Вот Маня – ясное майское утро, готовая всех согреть, осветить своими блестящими глазками.
Сережик – «глубокий философ», маленький Сережик, только что начинающий настраивать свой сложный маленький механизм, только что пробующий трогать его струны и чутко прислушивающийся к этим тонким, протяжным отзвучьям, – невольно манит к себе.
– Эт-та что? – медленно, певуче тянет он и так же медленно подымает свой маленький пальчик.
– Синее небо, мой милый.
– Эт-та что?
– Небо, мой крошка, небо, малютка, недосягаемое синее небо, куда вечно люди смотрят, но вечно ходят по земле.
Вот и Аня поднялась с своей кроватки навстречу идущим – крошечная Аня, маленький вопросительный знак, с теплыми веселыми глазками.
А вот промелькнула в девичьей фигура ее набедокурившего баловня – живого, как огонь, подвижного, как ртуть, неуравновешенного, вечно взбудораженного, возбужденного, впечатлительного, безрассудного сына. Но в этой сутолоке чувств сидит горячее сердце.
Продолжая гулять, мать обошла террасу и пошла к ванной.
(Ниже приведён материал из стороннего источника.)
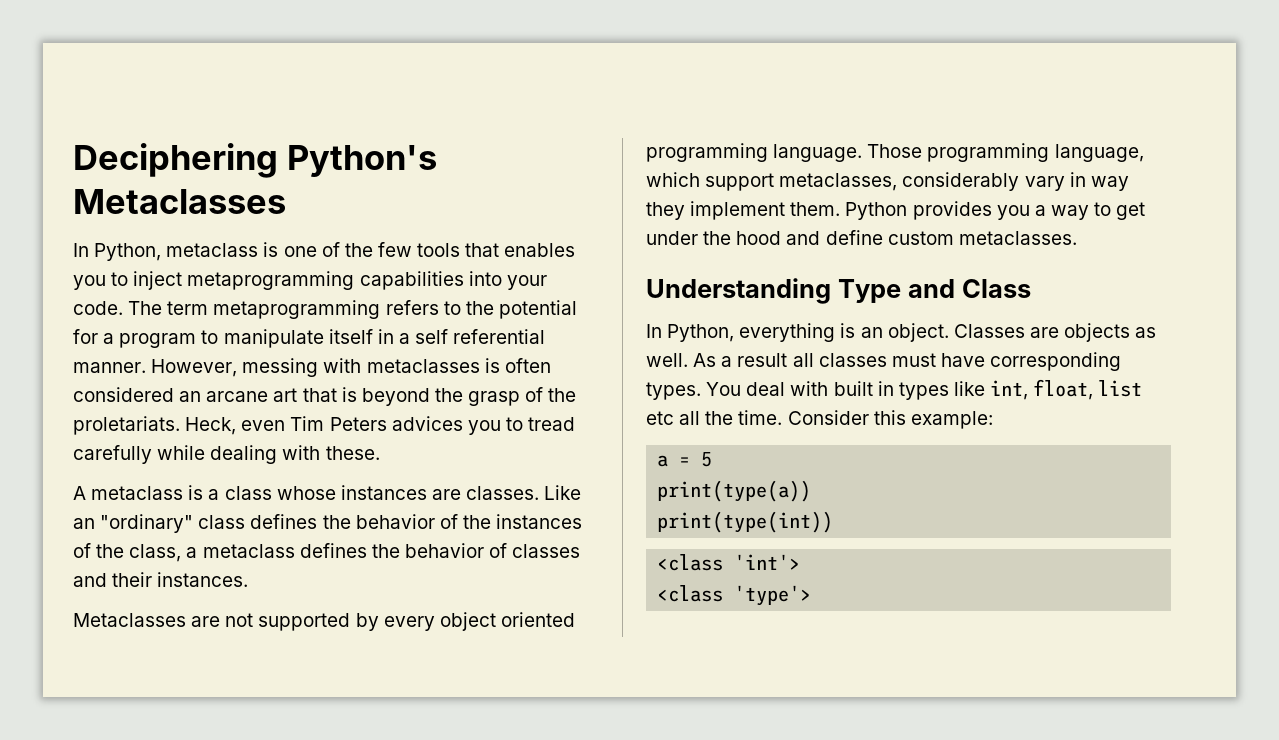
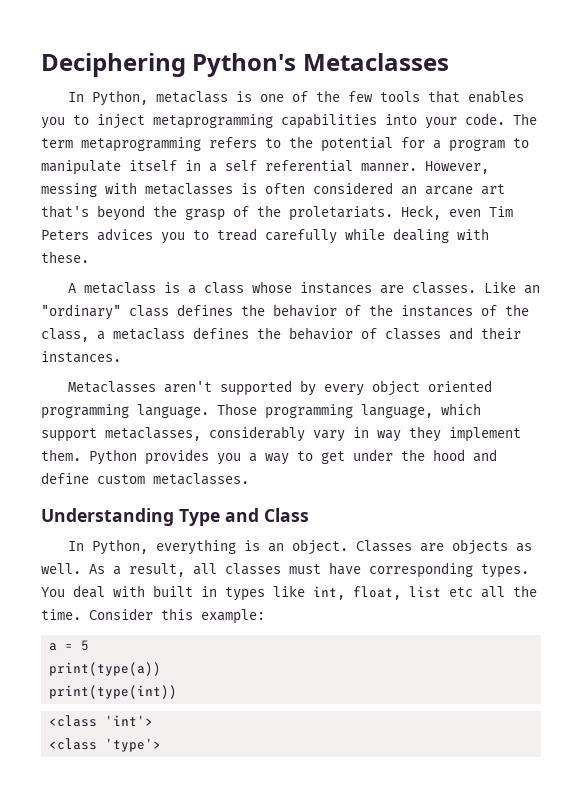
[302,387,357,402] that is -> [41,205,89,218] that's
[191,613,254,627] are not -> [164,381,213,393] aren't
[737,353,788,367] result -> [129,563,185,577] result,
Шествие при входе в детскую заключает маленький Сережик, с откинутыми ручонками, как-то потешно ковыляющий на своих коротеньких ножках.
– А папа Тёму би-й, – говорит он, вспоминая почему-то о наказании брата.
– Тс! – подлетает к нему стремительно Зина, строго соблюдавшая установленное матерью правило, что о наказаниях, постигших виновных, не имеют права вспоминать.
Но Сережик еще слишком мал. Он знать не желает никаких правил и потому снова начинает:
– А папа…
– Молчи! – зажимает ему рот Зина. Сережик уже собирает в хорошо ему знакомую гримасу лицо, но Зина начинает быстро, горячо нашептывать брату что-то на ухо, указывая на двери соседней комнаты, где сидит Тёма. Сережик долго недоверчиво смотрит, не решаясь распроститься с сделанной гримасой и извлечь из нее готовый уже вопль, но в конце концов уступает сестре, идет на компромисс и соглашается смотреть картинки зоологического атласа.
– Артемий Николаич, пожалуйте! – говорит веселым голосом Таня, отворяя дверь маленькой комнаты со стороны девичьей.
Тёма молча встает и стесненно проходит мимо Тани.
– Один или со мной? – беспечно спрашивает она вдогонку.
– Один, – отвечает быстро, уклончиво Тёма и спешит пройти девичью.
Он рад полумраку. Он облегченно вздыхает, когда затворяет за собой дверь ванной. Он быстро раздевается и лезет в ванну. Обмывшись, он вылезает, берет свое грязное белье и начинает полоскать его в ванне. Ему кажется, он умер бы со стыда, если бы кто-нибудь узнал, в чем дело; пусть лучше будет мокрое. Кончив свою стирку, Тёма скомкивает в узел белье и ищет глазами, куда бы его сунуть; он засовывает наконец свой узел за старый, запыленный комод. Успокоенный, он идет одеваться, и глаза его наталкиваются на кусок, очевидно, забытого кем-то хлеба. Мальчик с жадностью кидается на него, так как целый день ничего не ел. Годы берут свое: он сидит на скамейке, болтает ножонками и с наслаждением ест. Всю эту сцену видит мать и взволнованно отходит от окна. Она гонит от себя впечатление этой сцены, потому что чувствует, что готова расплакаться. Она освежает лицо, поворачиваясь навстречу мягкому южному ветру, стараясь ни о чем не думать.